Assigned task — With the pictures omitted, write out the entries that follow exactly as they stand.

Task input —
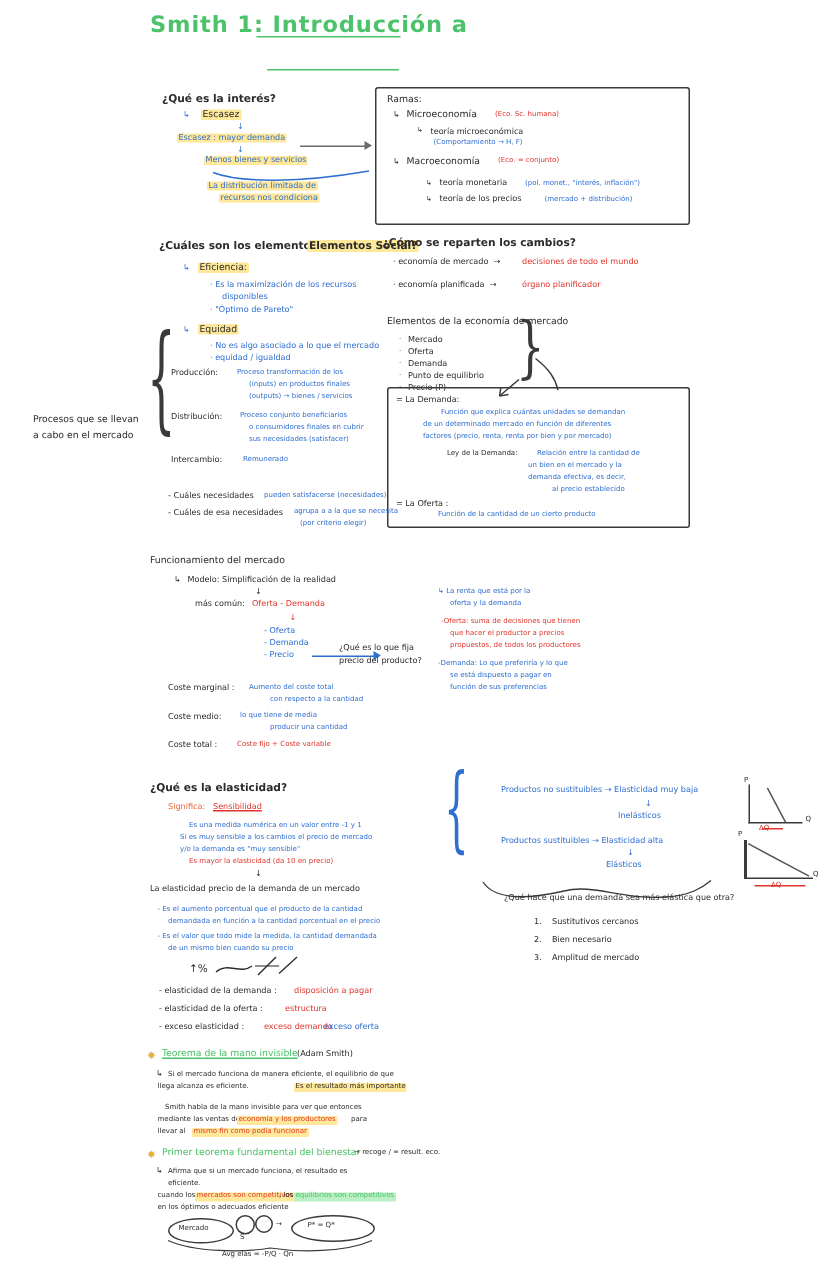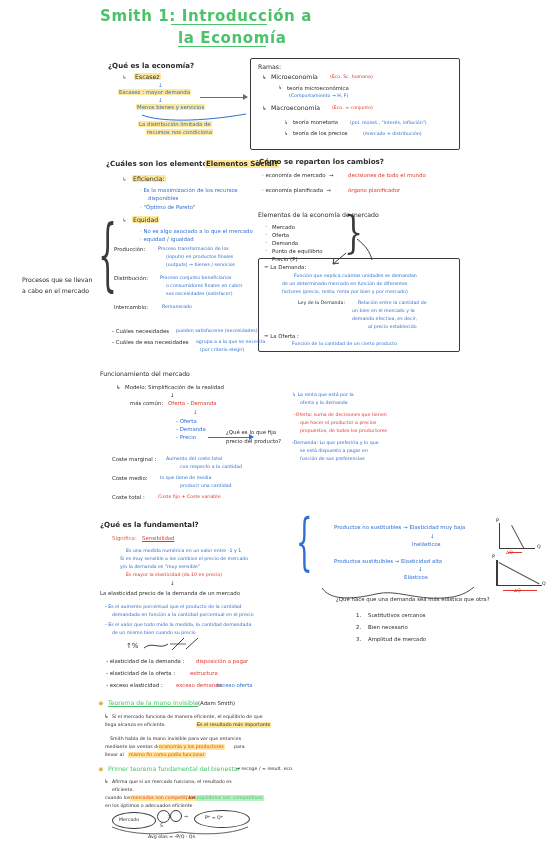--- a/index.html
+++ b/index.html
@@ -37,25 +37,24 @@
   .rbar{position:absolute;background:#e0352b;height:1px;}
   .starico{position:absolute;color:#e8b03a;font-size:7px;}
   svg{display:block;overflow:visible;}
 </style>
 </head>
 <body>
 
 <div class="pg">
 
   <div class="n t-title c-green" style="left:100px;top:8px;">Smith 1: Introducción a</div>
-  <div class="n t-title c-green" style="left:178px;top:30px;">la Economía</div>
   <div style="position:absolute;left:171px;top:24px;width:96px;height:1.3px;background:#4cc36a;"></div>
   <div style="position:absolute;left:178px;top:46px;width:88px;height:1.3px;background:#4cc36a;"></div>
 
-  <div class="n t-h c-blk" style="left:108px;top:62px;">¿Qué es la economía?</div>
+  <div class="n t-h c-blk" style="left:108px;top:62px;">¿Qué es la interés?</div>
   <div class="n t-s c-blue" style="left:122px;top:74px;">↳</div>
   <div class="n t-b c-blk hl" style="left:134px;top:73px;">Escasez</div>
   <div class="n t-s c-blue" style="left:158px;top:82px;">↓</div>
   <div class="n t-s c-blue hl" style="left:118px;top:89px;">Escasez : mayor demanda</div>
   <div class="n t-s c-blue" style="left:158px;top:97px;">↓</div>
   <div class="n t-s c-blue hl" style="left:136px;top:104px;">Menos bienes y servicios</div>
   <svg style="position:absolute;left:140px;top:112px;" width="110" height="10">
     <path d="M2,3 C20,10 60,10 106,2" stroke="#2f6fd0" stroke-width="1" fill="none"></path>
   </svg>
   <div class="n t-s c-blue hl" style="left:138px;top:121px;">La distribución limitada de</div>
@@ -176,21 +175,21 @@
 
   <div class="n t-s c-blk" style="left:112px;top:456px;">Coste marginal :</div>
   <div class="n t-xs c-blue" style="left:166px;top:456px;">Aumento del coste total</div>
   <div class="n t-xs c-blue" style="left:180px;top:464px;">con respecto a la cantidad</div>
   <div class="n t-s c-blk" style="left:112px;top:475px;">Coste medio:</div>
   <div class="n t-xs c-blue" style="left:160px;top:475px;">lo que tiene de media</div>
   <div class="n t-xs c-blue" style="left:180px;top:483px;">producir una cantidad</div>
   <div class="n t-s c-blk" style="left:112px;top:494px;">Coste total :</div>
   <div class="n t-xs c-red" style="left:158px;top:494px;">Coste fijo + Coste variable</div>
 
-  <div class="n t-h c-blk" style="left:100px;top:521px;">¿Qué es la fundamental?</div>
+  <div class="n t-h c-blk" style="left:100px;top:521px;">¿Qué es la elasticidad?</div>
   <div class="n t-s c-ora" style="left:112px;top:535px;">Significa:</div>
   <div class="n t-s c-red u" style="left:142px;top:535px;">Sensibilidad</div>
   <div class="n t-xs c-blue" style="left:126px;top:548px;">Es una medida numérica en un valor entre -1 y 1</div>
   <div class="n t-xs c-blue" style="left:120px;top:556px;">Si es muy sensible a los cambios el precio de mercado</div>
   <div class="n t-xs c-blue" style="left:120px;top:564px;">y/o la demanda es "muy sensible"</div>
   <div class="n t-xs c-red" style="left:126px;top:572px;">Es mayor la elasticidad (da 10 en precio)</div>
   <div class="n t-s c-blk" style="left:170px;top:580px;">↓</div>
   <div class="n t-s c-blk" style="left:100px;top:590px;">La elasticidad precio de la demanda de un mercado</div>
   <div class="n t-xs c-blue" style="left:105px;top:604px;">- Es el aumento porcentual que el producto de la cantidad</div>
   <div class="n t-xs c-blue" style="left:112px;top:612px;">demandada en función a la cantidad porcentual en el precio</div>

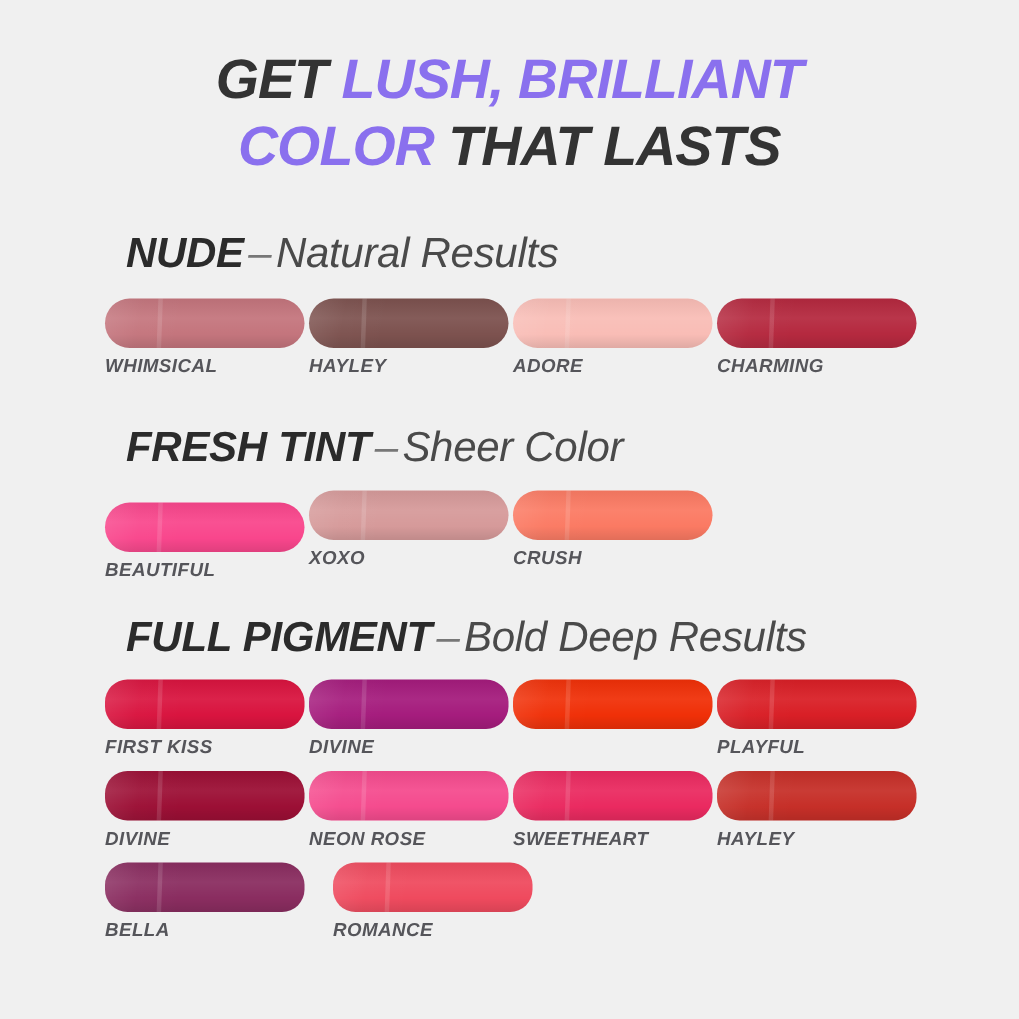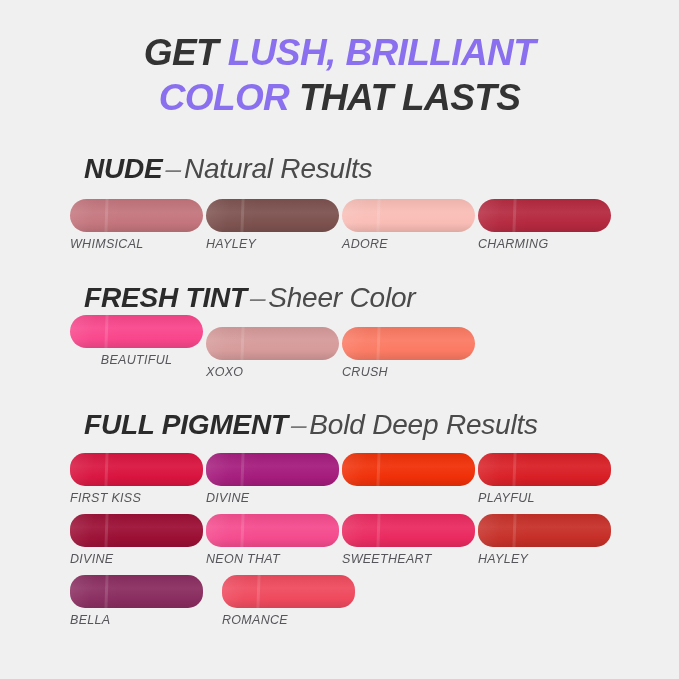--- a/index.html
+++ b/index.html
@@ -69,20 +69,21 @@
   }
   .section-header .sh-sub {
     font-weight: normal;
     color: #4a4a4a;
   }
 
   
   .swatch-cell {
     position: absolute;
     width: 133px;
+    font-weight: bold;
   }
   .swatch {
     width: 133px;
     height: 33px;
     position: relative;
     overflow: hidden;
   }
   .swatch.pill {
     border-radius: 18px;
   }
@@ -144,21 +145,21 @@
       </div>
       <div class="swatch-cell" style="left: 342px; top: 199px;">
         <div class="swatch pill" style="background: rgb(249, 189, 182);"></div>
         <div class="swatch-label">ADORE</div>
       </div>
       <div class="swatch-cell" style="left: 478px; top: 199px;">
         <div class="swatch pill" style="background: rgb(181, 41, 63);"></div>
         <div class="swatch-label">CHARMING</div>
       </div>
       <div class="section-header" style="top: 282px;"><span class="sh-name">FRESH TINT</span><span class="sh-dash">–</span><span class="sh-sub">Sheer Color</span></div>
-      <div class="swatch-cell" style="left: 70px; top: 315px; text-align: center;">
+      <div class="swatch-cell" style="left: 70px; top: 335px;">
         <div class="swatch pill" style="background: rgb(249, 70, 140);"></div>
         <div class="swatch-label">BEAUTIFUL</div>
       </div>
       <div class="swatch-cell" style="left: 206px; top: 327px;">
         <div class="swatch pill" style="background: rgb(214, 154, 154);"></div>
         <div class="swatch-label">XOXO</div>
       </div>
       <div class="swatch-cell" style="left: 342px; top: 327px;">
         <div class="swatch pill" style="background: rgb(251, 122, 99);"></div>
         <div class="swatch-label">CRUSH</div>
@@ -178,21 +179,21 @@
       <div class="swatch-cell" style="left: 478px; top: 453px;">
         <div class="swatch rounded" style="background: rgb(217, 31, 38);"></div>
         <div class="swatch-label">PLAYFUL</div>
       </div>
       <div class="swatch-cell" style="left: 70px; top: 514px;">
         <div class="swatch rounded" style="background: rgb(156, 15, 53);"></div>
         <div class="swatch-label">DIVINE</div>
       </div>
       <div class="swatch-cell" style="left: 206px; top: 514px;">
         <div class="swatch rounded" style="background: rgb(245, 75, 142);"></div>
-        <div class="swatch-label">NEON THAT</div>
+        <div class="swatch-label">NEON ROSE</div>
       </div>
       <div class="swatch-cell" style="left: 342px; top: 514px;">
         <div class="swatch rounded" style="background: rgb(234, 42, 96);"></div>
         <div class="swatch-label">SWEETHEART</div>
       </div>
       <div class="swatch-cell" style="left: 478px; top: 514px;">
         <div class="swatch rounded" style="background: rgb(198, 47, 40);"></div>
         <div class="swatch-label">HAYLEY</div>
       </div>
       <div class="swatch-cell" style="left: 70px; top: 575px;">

Exercise output —
--- a/index.html
+++ b/index.html
@@ -37,25 +37,24 @@
   .rbar{position:absolute;background:#e0352b;height:1px;}
   .starico{position:absolute;color:#e8b03a;font-size:7px;}
   svg{display:block;overflow:visible;}
 </style>
 </head>
 <body>
 
 <div class="pg">
 
   <div class="n t-title c-green" style="left:100px;top:8px;">Smith 1: Introducción a</div>
-  <div class="n t-title c-green" style="left:178px;top:30px;">la Economía</div>
   <div style="position:absolute;left:171px;top:24px;width:96px;height:1.3px;background:#4cc36a;"></div>
   <div style="position:absolute;left:178px;top:46px;width:88px;height:1.3px;background:#4cc36a;"></div>
 
-  <div class="n t-h c-blk" style="left:108px;top:62px;">¿Qué es la economía?</div>
+  <div class="n t-h c-blk" style="left:108px;top:62px;">¿Qué es la interés?</div>
   <div class="n t-s c-blue" style="left:122px;top:74px;">↳</div>
   <div class="n t-b c-blk hl" style="left:134px;top:73px;">Escasez</div>
   <div class="n t-s c-blue" style="left:158px;top:82px;">↓</div>
   <div class="n t-s c-blue hl" style="left:118px;top:89px;">Escasez : mayor demanda</div>
   <div class="n t-s c-blue" style="left:158px;top:97px;">↓</div>
   <div class="n t-s c-blue hl" style="left:136px;top:104px;">Menos bienes y servicios</div>
   <svg style="position:absolute;left:140px;top:112px;" width="110" height="10">
     <path d="M2,3 C20,10 60,10 106,2" stroke="#2f6fd0" stroke-width="1" fill="none"></path>
   </svg>
   <div class="n t-s c-blue hl" style="left:138px;top:121px;">La distribución limitada de</div>
@@ -176,21 +175,21 @@
 
   <div class="n t-s c-blk" style="left:112px;top:456px;">Coste marginal :</div>
   <div class="n t-xs c-blue" style="left:166px;top:456px;">Aumento del coste total</div>
   <div class="n t-xs c-blue" style="left:180px;top:464px;">con respecto a la cantidad</div>
   <div class="n t-s c-blk" style="left:112px;top:475px;">Coste medio:</div>
   <div class="n t-xs c-blue" style="left:160px;top:475px;">lo que tiene de media</div>
   <div class="n t-xs c-blue" style="left:180px;top:483px;">producir una cantidad</div>
   <div class="n t-s c-blk" style="left:112px;top:494px;">Coste total :</div>
   <div class="n t-xs c-red" style="left:158px;top:494px;">Coste fijo + Coste variable</div>
 
-  <div class="n t-h c-blk" style="left:100px;top:521px;">¿Qué es la fundamental?</div>
+  <div class="n t-h c-blk" style="left:100px;top:521px;">¿Qué es la elasticidad?</div>
   <div class="n t-s c-ora" style="left:112px;top:535px;">Significa:</div>
   <div class="n t-s c-red u" style="left:142px;top:535px;">Sensibilidad</div>
   <div class="n t-xs c-blue" style="left:126px;top:548px;">Es una medida numérica en un valor entre -1 y 1</div>
   <div class="n t-xs c-blue" style="left:120px;top:556px;">Si es muy sensible a los cambios el precio de mercado</div>
   <div class="n t-xs c-blue" style="left:120px;top:564px;">y/o la demanda es "muy sensible"</div>
   <div class="n t-xs c-red" style="left:126px;top:572px;">Es mayor la elasticidad (da 10 en precio)</div>
   <div class="n t-s c-blk" style="left:170px;top:580px;">↓</div>
   <div class="n t-s c-blk" style="left:100px;top:590px;">La elasticidad precio de la demanda de un mercado</div>
   <div class="n t-xs c-blue" style="left:105px;top:604px;">- Es el aumento porcentual que el producto de la cantidad</div>
   <div class="n t-xs c-blue" style="left:112px;top:612px;">demandada en función a la cantidad porcentual en el precio</div>

--- a/index.html
+++ b/index.html
@@ -69,20 +69,21 @@
   }
   .section-header .sh-sub {
     font-weight: normal;
     color: #4a4a4a;
   }
 
   
   .swatch-cell {
     position: absolute;
     width: 133px;
+    font-weight: bold;
   }
   .swatch {
     width: 133px;
     height: 33px;
     position: relative;
     overflow: hidden;
   }
   .swatch.pill {
     border-radius: 18px;
   }
@@ -144,21 +145,21 @@
       </div>
       <div class="swatch-cell" style="left: 342px; top: 199px;">
         <div class="swatch pill" style="background: rgb(249, 189, 182);"></div>
         <div class="swatch-label">ADORE</div>
       </div>
       <div class="swatch-cell" style="left: 478px; top: 199px;">
         <div class="swatch pill" style="background: rgb(181, 41, 63);"></div>
         <div class="swatch-label">CHARMING</div>
       </div>
       <div class="section-header" style="top: 282px;"><span class="sh-name">FRESH TINT</span><span class="sh-dash">–</span><span class="sh-sub">Sheer Color</span></div>
-      <div class="swatch-cell" style="left: 70px; top: 315px; text-align: center;">
+      <div class="swatch-cell" style="left: 70px; top: 335px;">
         <div class="swatch pill" style="background: rgb(249, 70, 140);"></div>
         <div class="swatch-label">BEAUTIFUL</div>
       </div>
       <div class="swatch-cell" style="left: 206px; top: 327px;">
         <div class="swatch pill" style="background: rgb(214, 154, 154);"></div>
         <div class="swatch-label">XOXO</div>
       </div>
       <div class="swatch-cell" style="left: 342px; top: 327px;">
         <div class="swatch pill" style="background: rgb(251, 122, 99);"></div>
         <div class="swatch-label">CRUSH</div>
@@ -178,21 +179,21 @@
       <div class="swatch-cell" style="left: 478px; top: 453px;">
         <div class="swatch rounded" style="background: rgb(217, 31, 38);"></div>
         <div class="swatch-label">PLAYFUL</div>
       </div>
       <div class="swatch-cell" style="left: 70px; top: 514px;">
         <div class="swatch rounded" style="background: rgb(156, 15, 53);"></div>
         <div class="swatch-label">DIVINE</div>
       </div>
       <div class="swatch-cell" style="left: 206px; top: 514px;">
         <div class="swatch rounded" style="background: rgb(245, 75, 142);"></div>
-        <div class="swatch-label">NEON THAT</div>
+        <div class="swatch-label">NEON ROSE</div>
       </div>
       <div class="swatch-cell" style="left: 342px; top: 514px;">
         <div class="swatch rounded" style="background: rgb(234, 42, 96);"></div>
         <div class="swatch-label">SWEETHEART</div>
       </div>
       <div class="swatch-cell" style="left: 478px; top: 514px;">
         <div class="swatch rounded" style="background: rgb(198, 47, 40);"></div>
         <div class="swatch-label">HAYLEY</div>
       </div>
       <div class="swatch-cell" style="left: 70px; top: 575px;">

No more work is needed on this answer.